VA created THRIVe to examine the barriers that block some from participating in work and social opportunities, and to develop ways to overcome these hurdles. Center director Green is applying findings from his research in psychosis and homelessness, which he says are “very relevant” to recently housed Veterans regardless of whether they struggle with their mental health.
Leading up to the creation of THRIVe, Green and his research team followed Veterans while they were homeless and after they received housing. They looked for predictors of community integration. In two long-term studies, Green and his team pinpointed Veterans’ motivation to engage as a primary factor. Were they willing to engage? Did they believe they would be successful in engaging with people and participating in activities? And were they looking forward to this type of community involvement? Greater motivation enhanced Veterans’ chances of successful integration—even more than their cognitive abilities, like how well they could process information.
The THRIVe researchers are carrying forward this line of study.
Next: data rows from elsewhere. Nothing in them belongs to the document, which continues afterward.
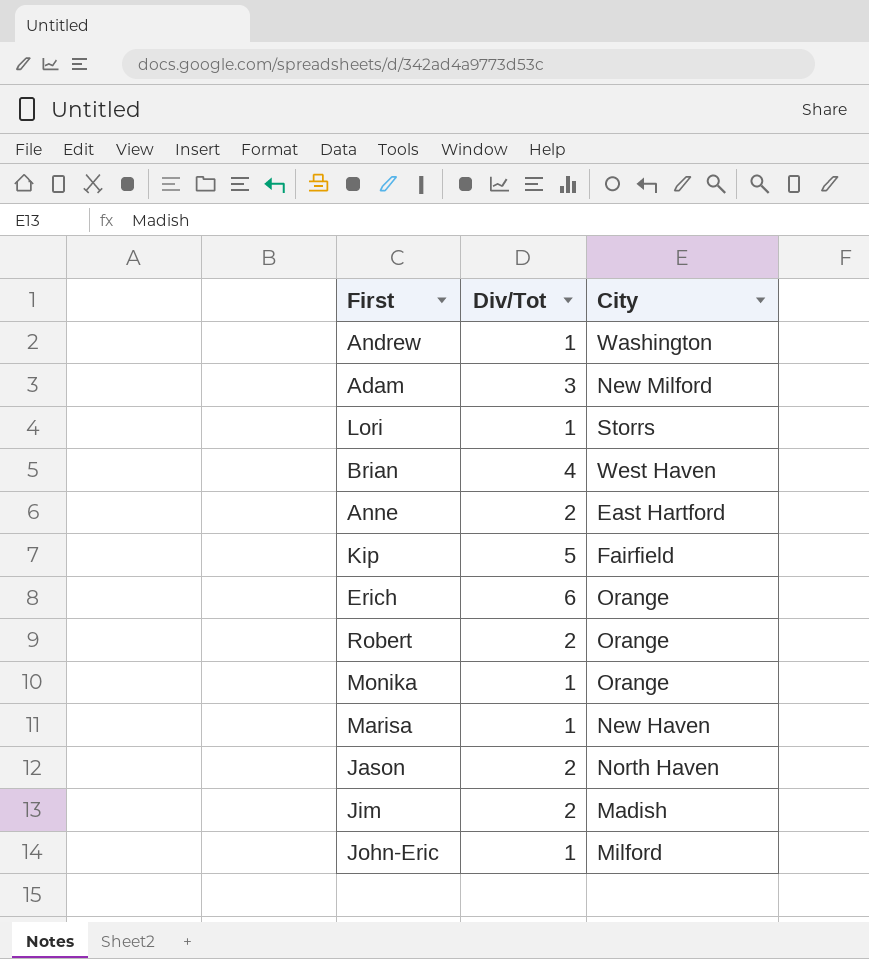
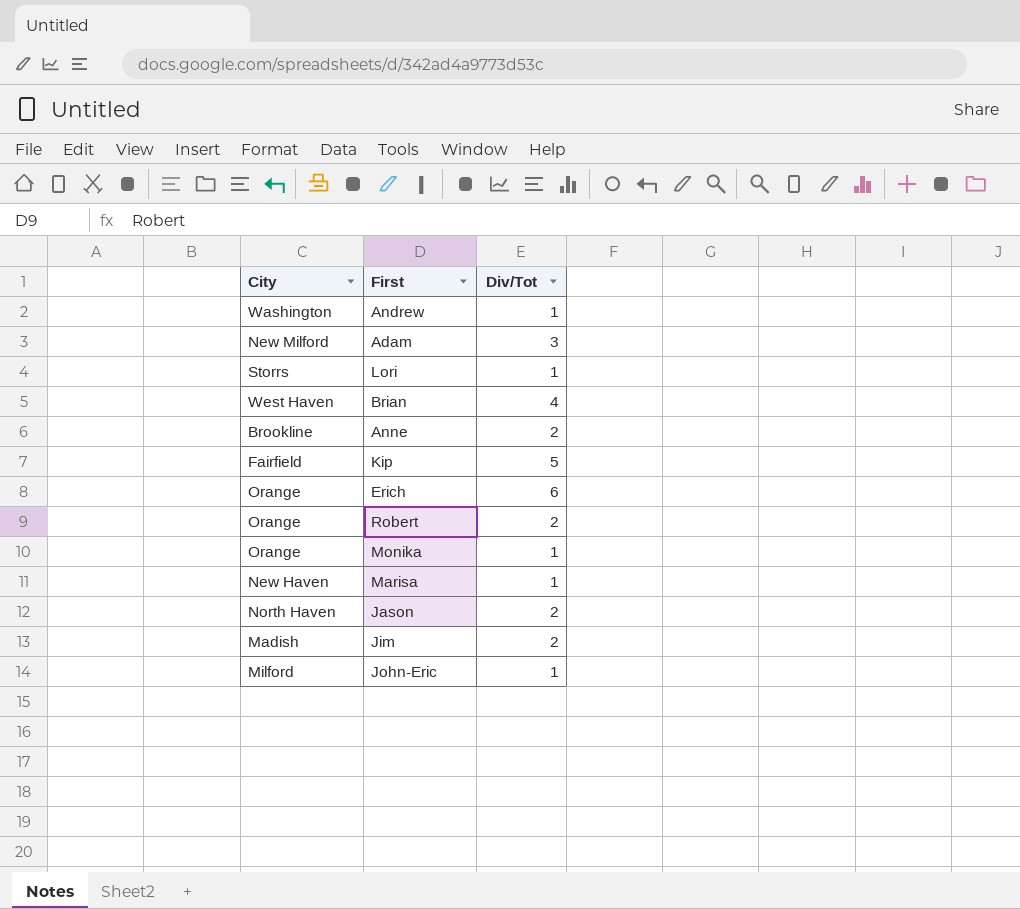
column City | position: 3 -> 1
Anne | City: East Hartford -> Brookline

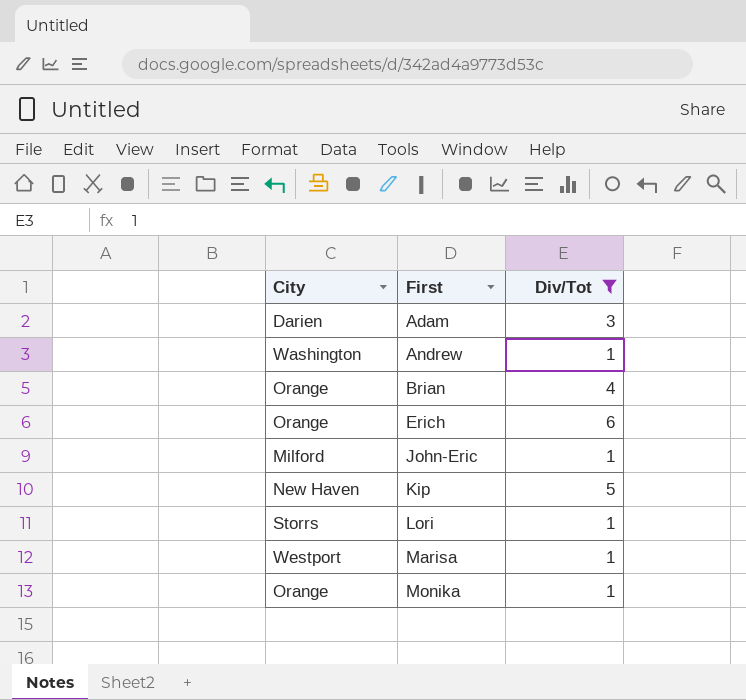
filter: none -> Div/Tot != 2
row order: none -> First ascending
Adam | City: New Milford -> Darien
Brian | City: West Haven -> Orange
Kip | City: Fairfield -> New Haven
Marisa | City: New Haven -> Westport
They are looking into ways to enhance Veterans’ motivation and thereby improve their lives. For example, researchers are using a counseling method called motivational interviewing to help people find the motivation to change a behavior—in this case, to take steps toward integrating into their neighborhoods.
VA is uniquely positioned to conduct research toward improving the lives of recently housed as well as homeless Veterans, according to Tsai. He says VA is an exemplar for homeless services thanks, in part, to its large population of Veterans who have experienced homelessness and its integrated health care system, the largest in the United States. The THRIVe Center is based at VA Greater Los Angeles, which has the largest homeless program of any VA in the country and provides housing for about 9,000 formerly homeless Veterans.
Green takes pride in the diverse team of VA experts—many of whom are based in LA but whose collaborations reach across the country. The extensive range of disciplines is necessary for the center’s complex area of study, he says. Among the expert investigators, neuroscientists bring their understanding of the brain. Psychiatric rehabilitation specialists contribute their knowledge of the emotional, social, and intellectual factors in mental health. Authorities in community planning and social work focus on neighborhood factors in recovery from homelessness. And experts in clinical trial methods ensure the rigorous design and conduct of research.
While the center is relatively new, Green says he and center associate directors Drs. Robert S. Kern and Stephen R. Marder wasted no time getting studies underway and working to attract and develop clinical researchers and trainees.
“The THRIVe Center now has the resources and expertise in place to examine—from the brain biology level to the neighborhood perspective—what’s keeping Veterans from integrating in their communities,” Green states. He says the team is motivated by the awareness that, while housing represents an important step toward safety and independence, it is not the be-all and end-all for a gratifying life.